BEGIN

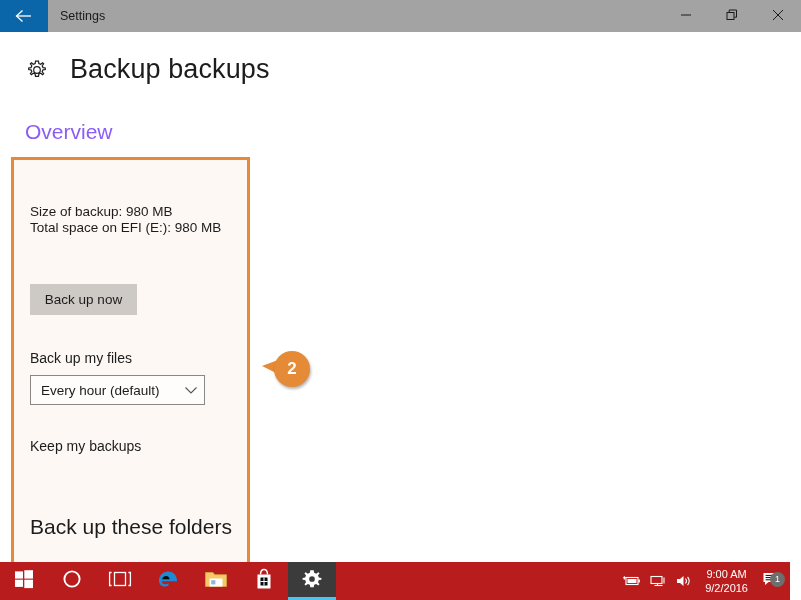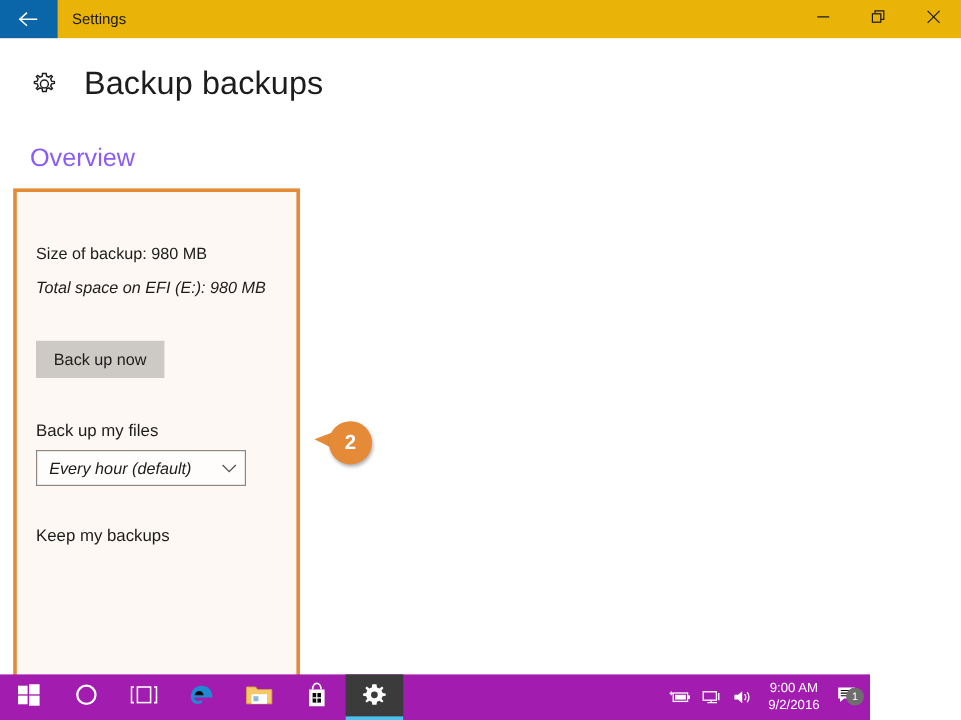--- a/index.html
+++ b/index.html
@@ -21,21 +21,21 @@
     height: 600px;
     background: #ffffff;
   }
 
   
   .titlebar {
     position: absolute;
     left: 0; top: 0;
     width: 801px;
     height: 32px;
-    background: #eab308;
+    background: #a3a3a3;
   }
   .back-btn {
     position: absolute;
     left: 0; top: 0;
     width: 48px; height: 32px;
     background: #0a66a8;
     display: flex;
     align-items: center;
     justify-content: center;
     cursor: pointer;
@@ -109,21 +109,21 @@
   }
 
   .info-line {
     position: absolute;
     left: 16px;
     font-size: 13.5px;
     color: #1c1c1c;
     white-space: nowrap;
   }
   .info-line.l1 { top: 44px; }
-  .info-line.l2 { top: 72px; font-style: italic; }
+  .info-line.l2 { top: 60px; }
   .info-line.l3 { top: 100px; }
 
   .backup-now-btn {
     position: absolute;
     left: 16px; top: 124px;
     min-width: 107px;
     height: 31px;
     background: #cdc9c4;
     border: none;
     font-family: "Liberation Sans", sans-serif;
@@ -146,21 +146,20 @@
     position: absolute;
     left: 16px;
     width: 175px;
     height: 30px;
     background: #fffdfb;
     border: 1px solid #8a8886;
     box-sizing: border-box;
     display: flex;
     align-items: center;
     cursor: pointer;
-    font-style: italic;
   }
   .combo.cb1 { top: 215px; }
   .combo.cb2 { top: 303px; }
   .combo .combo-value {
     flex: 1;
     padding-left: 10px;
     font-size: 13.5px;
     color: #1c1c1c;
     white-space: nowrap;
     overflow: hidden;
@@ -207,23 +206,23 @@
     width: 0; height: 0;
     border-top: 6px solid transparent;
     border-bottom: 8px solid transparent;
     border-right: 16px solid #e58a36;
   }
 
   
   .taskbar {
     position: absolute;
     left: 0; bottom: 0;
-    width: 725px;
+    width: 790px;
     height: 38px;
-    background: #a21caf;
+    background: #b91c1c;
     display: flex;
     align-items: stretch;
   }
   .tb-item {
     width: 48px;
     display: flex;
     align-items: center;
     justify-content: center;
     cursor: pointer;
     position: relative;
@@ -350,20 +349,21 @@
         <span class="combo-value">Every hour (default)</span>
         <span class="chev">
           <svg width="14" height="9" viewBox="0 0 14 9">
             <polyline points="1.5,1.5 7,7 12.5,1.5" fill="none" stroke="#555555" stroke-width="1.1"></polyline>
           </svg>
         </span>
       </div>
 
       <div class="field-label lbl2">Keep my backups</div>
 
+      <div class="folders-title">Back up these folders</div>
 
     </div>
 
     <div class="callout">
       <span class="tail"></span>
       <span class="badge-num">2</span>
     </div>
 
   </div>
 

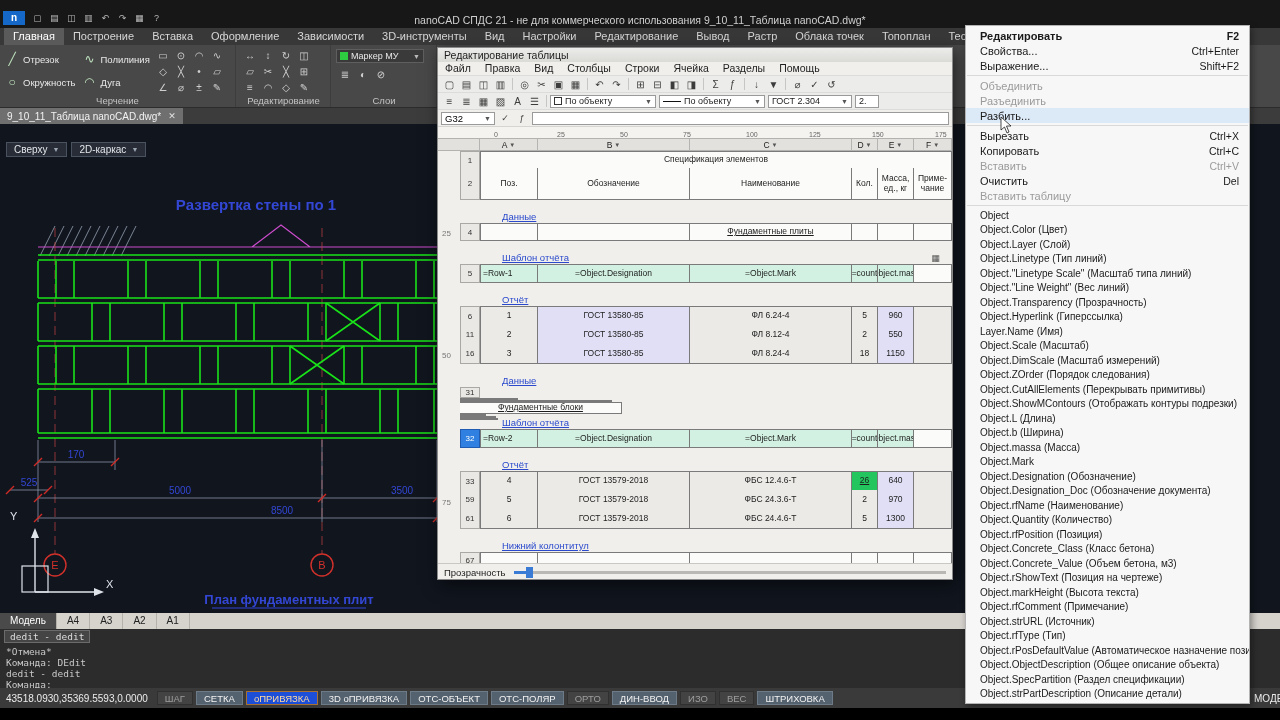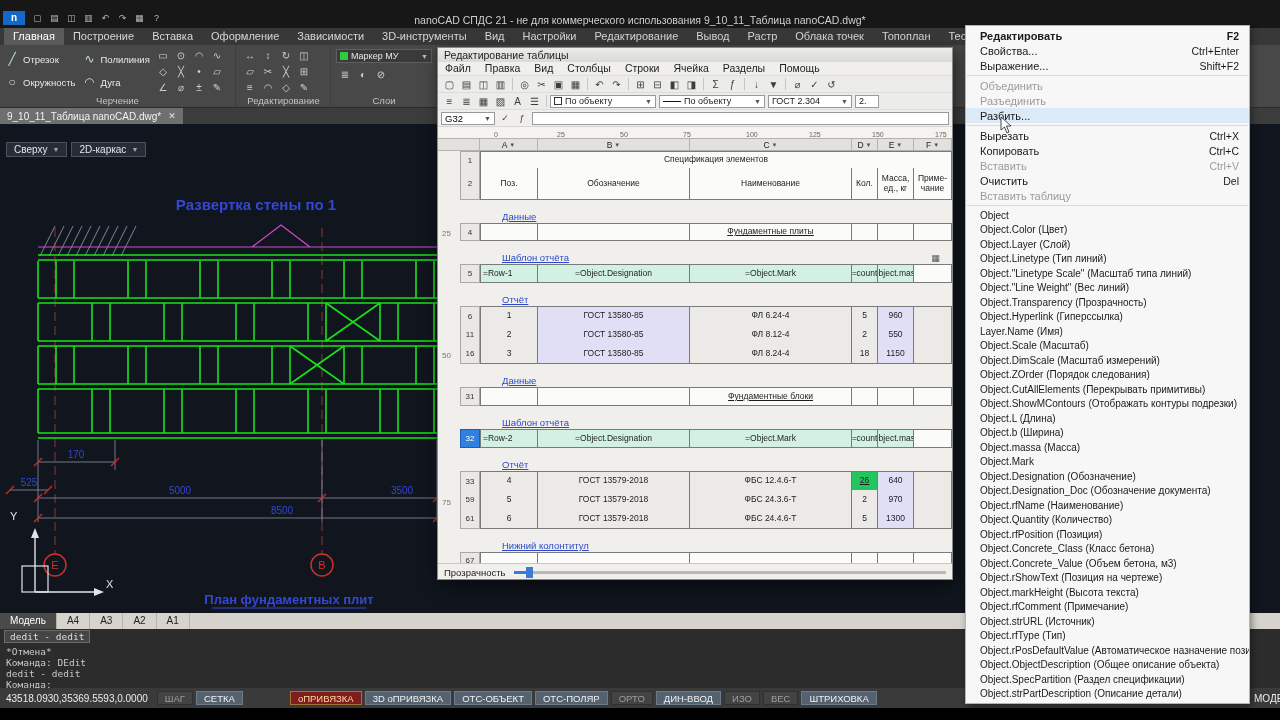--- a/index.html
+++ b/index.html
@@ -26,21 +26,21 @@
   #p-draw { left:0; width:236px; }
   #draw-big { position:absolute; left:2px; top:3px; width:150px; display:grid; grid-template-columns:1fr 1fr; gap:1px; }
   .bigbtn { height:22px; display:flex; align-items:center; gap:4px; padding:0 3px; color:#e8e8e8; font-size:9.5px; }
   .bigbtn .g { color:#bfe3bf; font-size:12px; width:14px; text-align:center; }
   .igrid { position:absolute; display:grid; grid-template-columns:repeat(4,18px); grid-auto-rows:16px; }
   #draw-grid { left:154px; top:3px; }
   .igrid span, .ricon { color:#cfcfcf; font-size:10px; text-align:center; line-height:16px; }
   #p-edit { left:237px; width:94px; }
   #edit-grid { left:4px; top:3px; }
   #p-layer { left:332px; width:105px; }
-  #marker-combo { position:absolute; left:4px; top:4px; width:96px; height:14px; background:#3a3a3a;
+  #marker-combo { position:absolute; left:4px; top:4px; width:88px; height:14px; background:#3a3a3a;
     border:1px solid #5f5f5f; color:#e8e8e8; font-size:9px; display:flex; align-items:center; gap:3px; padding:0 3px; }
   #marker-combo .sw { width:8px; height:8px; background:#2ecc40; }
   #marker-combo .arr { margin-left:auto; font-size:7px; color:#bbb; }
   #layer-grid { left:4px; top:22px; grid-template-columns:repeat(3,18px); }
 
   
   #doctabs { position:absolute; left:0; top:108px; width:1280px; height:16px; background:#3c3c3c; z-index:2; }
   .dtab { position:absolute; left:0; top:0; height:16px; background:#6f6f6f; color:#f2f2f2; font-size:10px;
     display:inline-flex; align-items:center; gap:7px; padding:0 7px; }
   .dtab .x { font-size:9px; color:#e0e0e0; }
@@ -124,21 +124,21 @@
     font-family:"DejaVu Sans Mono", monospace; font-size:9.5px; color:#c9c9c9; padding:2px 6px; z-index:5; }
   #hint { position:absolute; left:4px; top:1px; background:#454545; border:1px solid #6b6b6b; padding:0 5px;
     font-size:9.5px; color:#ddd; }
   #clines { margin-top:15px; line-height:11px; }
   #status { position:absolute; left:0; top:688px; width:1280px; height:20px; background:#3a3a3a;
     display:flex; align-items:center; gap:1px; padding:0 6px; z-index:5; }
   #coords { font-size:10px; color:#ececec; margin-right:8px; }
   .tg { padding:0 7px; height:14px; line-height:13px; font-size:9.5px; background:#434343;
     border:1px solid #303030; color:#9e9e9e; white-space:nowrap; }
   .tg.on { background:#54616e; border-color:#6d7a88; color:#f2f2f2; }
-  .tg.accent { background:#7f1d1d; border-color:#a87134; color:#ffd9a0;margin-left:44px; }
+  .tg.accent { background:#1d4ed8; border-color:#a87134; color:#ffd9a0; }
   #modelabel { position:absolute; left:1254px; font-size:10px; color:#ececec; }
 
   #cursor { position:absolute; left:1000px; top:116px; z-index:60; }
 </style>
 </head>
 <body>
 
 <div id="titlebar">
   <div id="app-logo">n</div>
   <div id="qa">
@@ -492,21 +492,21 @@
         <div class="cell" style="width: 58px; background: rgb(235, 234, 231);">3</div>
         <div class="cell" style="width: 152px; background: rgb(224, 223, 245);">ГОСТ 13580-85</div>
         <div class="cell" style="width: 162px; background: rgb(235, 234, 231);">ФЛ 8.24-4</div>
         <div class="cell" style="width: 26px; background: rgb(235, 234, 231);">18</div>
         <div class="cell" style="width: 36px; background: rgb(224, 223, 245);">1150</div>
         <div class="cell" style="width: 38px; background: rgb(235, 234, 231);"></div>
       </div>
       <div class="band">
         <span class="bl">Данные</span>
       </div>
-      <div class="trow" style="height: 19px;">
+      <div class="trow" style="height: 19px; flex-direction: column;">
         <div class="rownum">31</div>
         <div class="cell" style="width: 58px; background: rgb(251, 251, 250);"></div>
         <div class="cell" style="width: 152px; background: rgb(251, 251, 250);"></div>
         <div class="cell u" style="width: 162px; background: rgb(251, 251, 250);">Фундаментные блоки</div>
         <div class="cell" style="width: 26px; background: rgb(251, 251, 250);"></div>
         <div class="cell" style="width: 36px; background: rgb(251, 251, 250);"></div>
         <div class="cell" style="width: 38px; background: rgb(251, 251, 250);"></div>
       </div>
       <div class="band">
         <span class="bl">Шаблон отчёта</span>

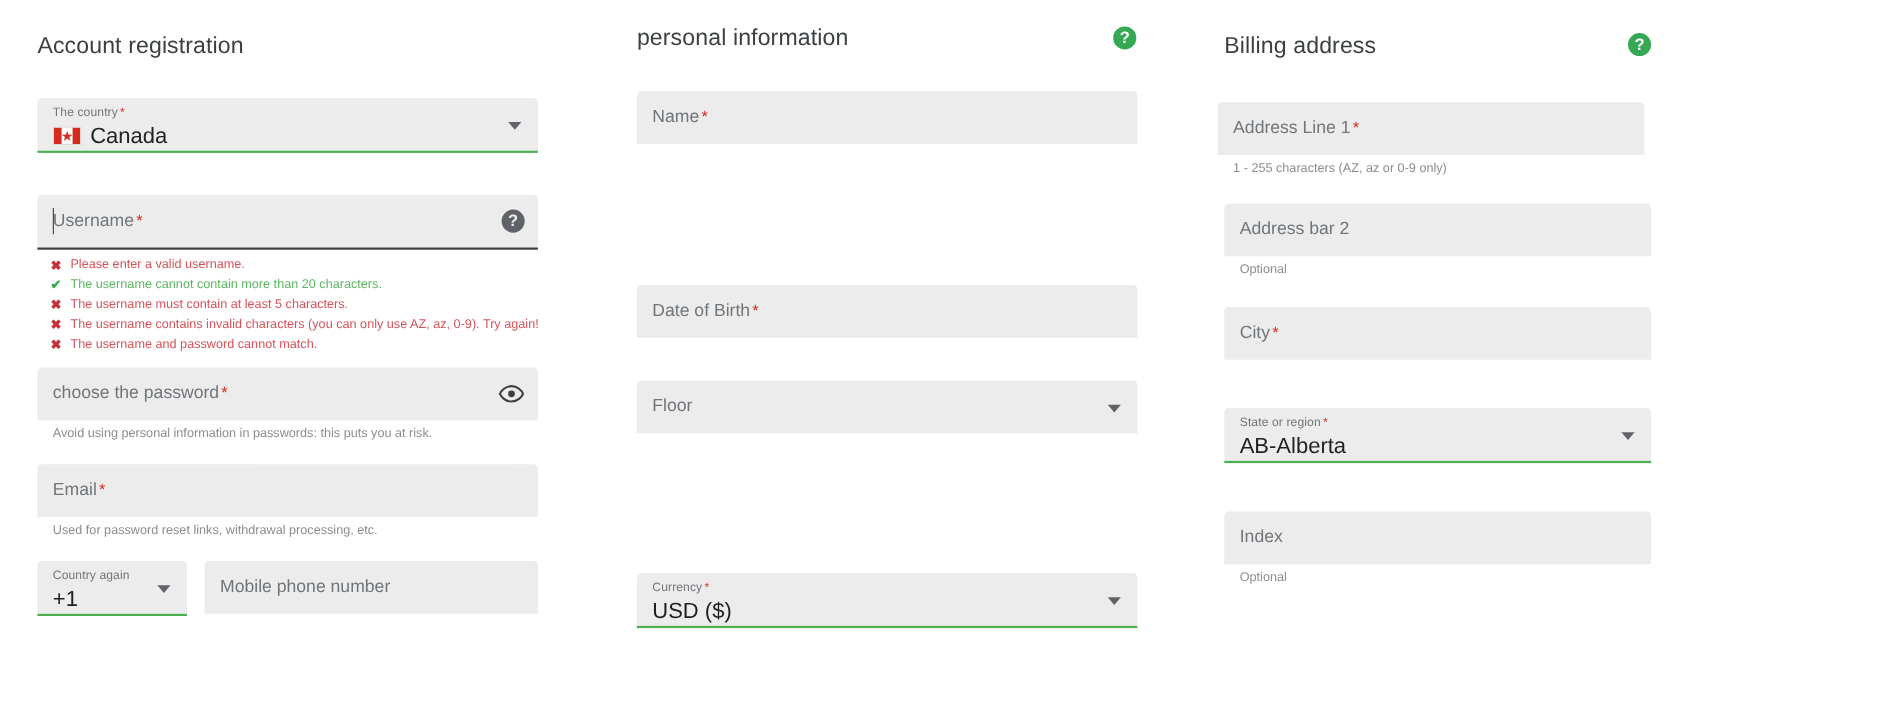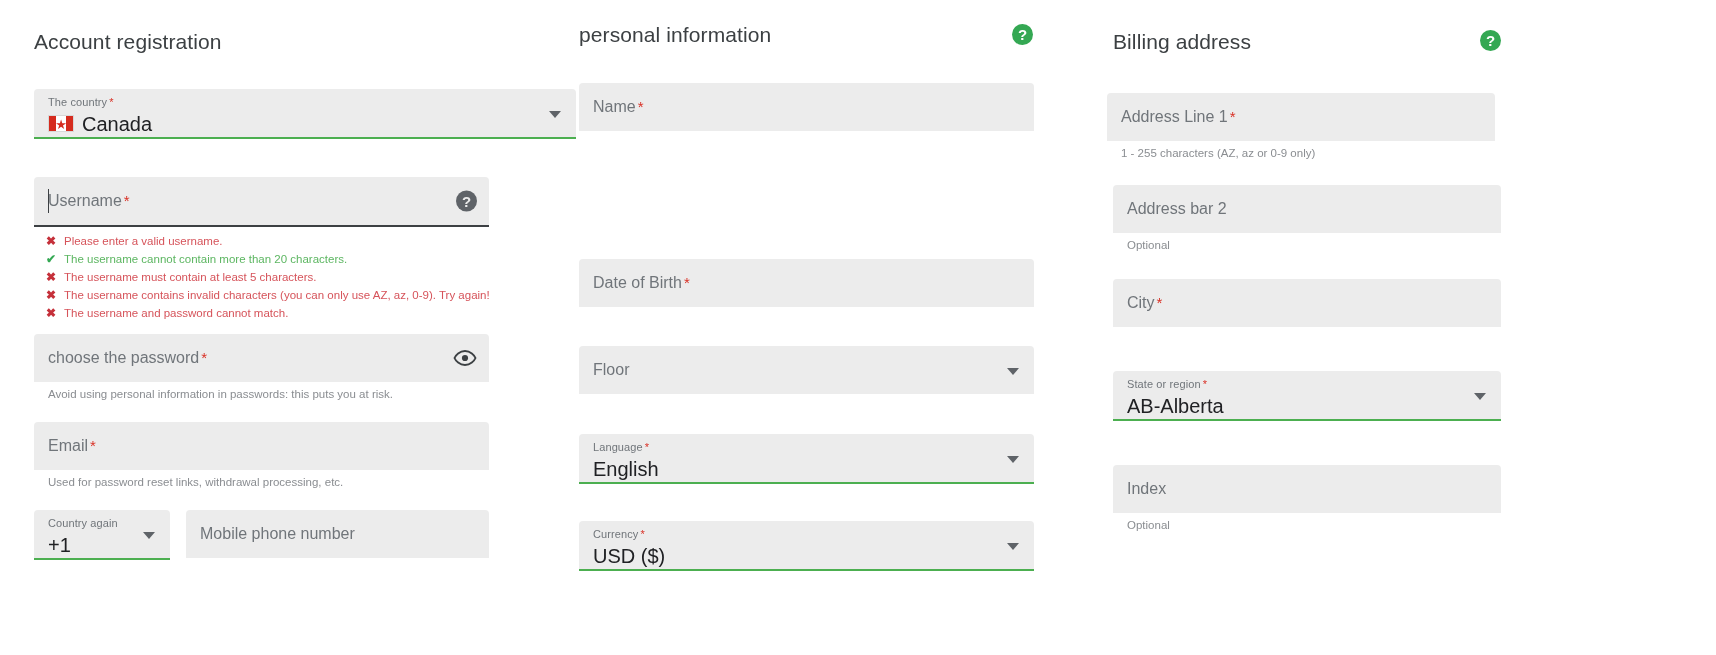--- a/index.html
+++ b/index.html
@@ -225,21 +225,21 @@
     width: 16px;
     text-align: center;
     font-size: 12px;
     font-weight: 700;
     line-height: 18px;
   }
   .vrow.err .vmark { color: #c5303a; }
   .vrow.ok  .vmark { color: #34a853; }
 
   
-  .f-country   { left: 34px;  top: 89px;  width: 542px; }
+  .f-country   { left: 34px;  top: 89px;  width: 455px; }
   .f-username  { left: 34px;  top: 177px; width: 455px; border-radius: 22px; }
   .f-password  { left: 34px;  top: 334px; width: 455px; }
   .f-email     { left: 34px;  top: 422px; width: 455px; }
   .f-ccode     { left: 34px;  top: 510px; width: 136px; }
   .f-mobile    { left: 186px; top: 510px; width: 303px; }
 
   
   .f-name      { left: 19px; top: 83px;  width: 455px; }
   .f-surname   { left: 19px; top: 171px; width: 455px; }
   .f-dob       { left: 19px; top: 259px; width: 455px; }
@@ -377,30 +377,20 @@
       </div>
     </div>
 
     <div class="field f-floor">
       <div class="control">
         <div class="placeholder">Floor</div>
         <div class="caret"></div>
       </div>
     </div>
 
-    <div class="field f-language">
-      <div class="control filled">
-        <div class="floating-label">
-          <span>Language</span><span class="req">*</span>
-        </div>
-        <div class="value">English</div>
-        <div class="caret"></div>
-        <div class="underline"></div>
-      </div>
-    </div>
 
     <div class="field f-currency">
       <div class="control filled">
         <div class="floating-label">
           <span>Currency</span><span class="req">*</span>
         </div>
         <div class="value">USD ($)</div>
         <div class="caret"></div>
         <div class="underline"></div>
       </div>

END

ACTION ITEM – After reading through the records, count the lines that hold the string "underline" and give only the count.

EXERCISE OUTPUT – 2